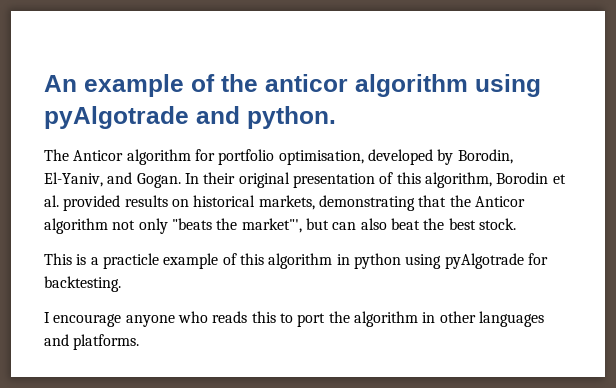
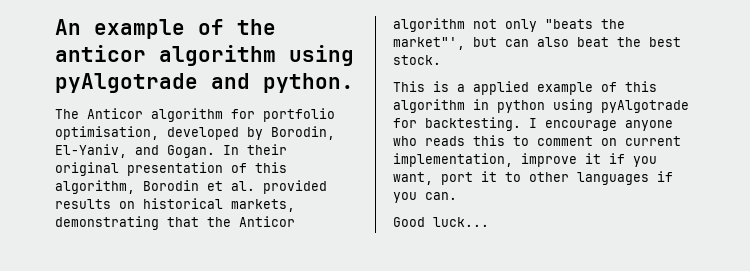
- This is a practicle example of this algorithm in python using pyAlgotrade for backtesting.
- I encourage anyone who reads this to port the algorithm in other languages and platforms.
+ This is a applied example of this algorithm in python using pyAlgotrade for backtesting. I encourage anyone who reads this to comment on current implementation, improve it if you want, port it to other languages if you can.
+ Good luck...

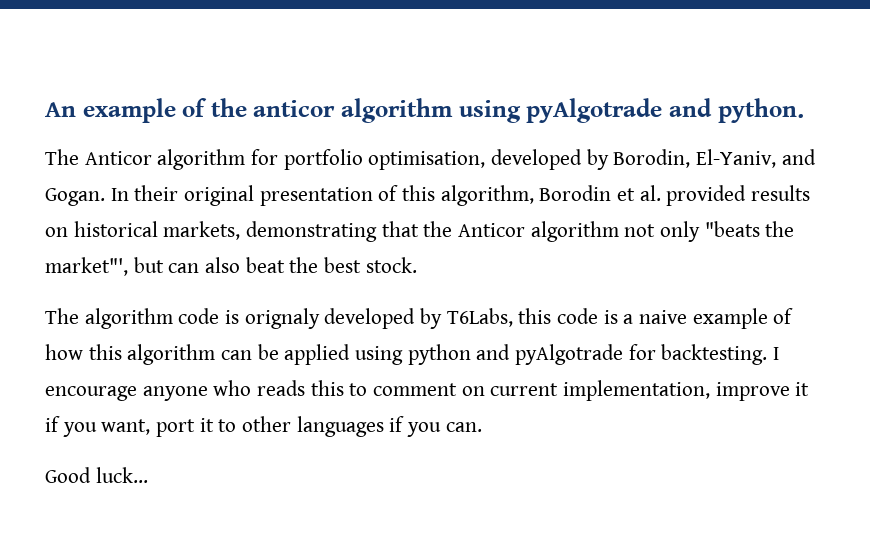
- This is a applied example of this algorithm in python using pyAlgotrade for backtesting.
+ The algorithm code is orignaly developed by T6Labs, this code is a naive example of how this algorithm can be applied using python and pyAlgotrade for backtesting.

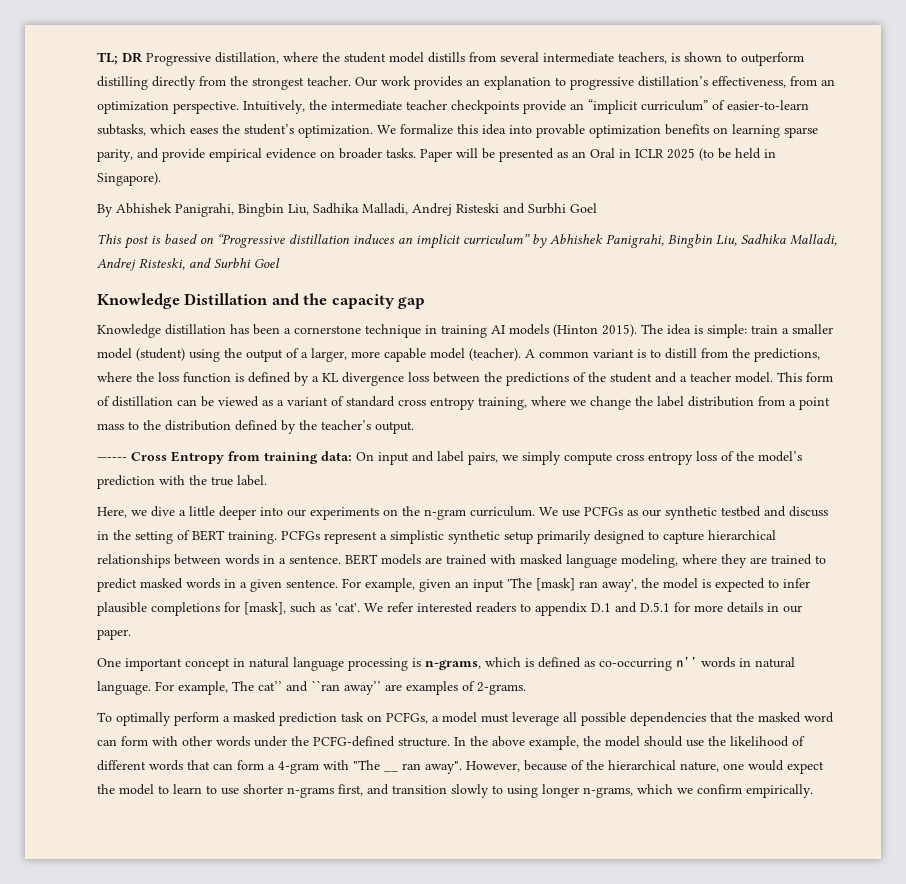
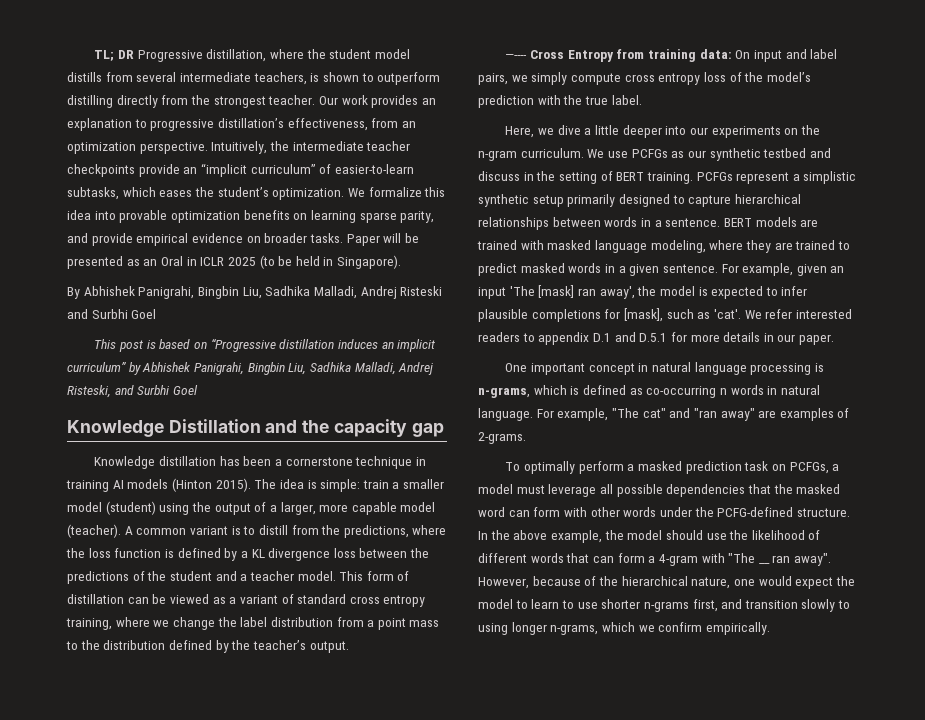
- One important concept in natural language processing is n-grams, which is defined as co-occurring n’’ words in natural language.
+ One important concept in natural language processing is n-grams, which is defined as co-occurring n words in natural language.
- For example, The cat’’ and ``ran away’’ are examples of 2-grams.
+ For example, "The cat" and "ran away" are examples of 2-grams.

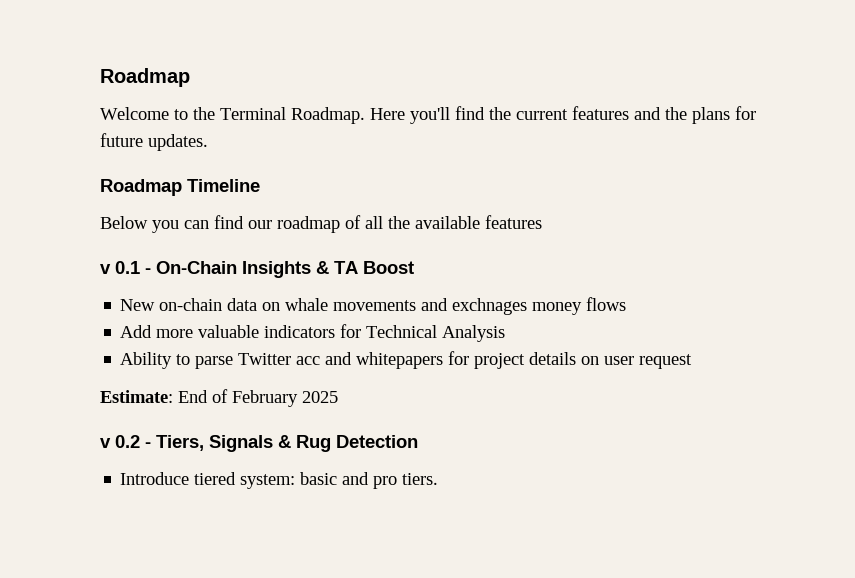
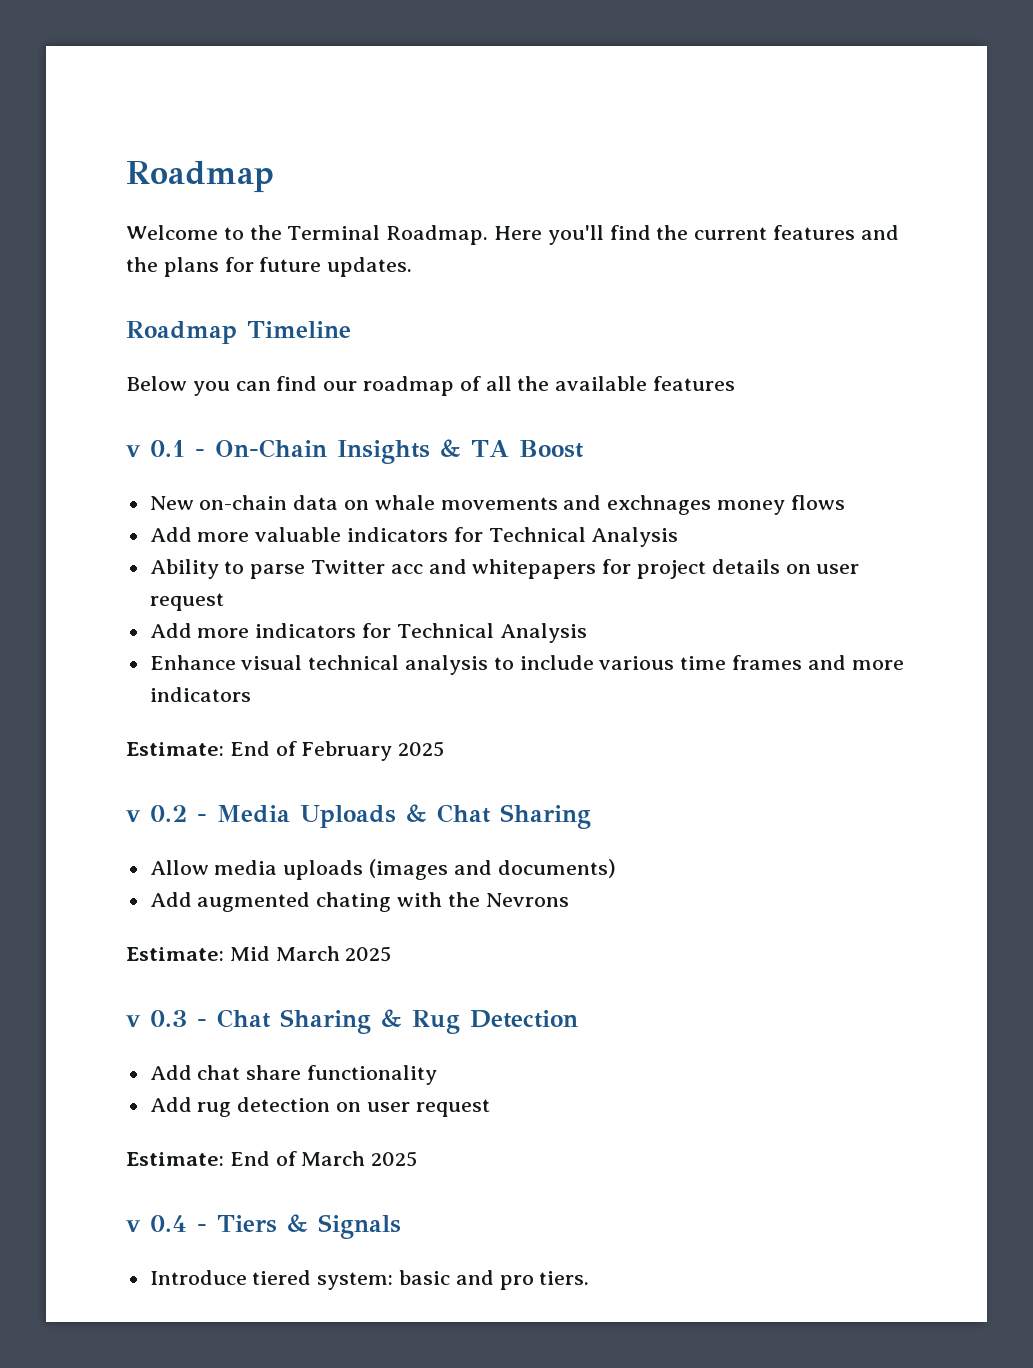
+ Add more indicators for Technical Analysis
+ Enhance visual technical analysis to include various time frames and more indicators
- v 0.2 - Tiers, Signals & Rug Detection
+ v 0.2 - Media Uploads & Chat Sharing
+ Allow media uploads (images and documents)
+ Add augmented chating with the Nevrons
+ Estimate: Mid March 2025
+ v 0.3 - Chat Sharing & Rug Detection
+ Add chat share functionality
+ Add rug detection on user request
+ Estimate: End of March 2025
+ v 0.4 - Tiers & Signals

→ **ACTIVITY**
For this exercise, reproduce the data above exactly from the line containing "n words in natural language." through its final line, both ends included, with no pictures in the copy.

→ **WRITTEN RESPONSE**
+ One important concept in natural language processing is n-grams, which is defined as co-occurring n words in natural language.
- For example, The cat’’ and ``ran away’’ are examples of 2-grams.
+ For example, "The cat" and "ran away" are examples of 2-grams.

+ Add more indicators for Technical Analysis
+ Enhance visual technical analysis to include various time frames and more indicators
- v 0.2 - Tiers, Signals & Rug Detection
+ v 0.2 - Media Uploads & Chat Sharing
+ Allow media uploads (images and documents)
+ Add augmented chating with the Nevrons
+ Estimate: Mid March 2025
+ v 0.3 - Chat Sharing & Rug Detection
+ Add chat share functionality
+ Add rug detection on user request
+ Estimate: End of March 2025
+ v 0.4 - Tiers & Signals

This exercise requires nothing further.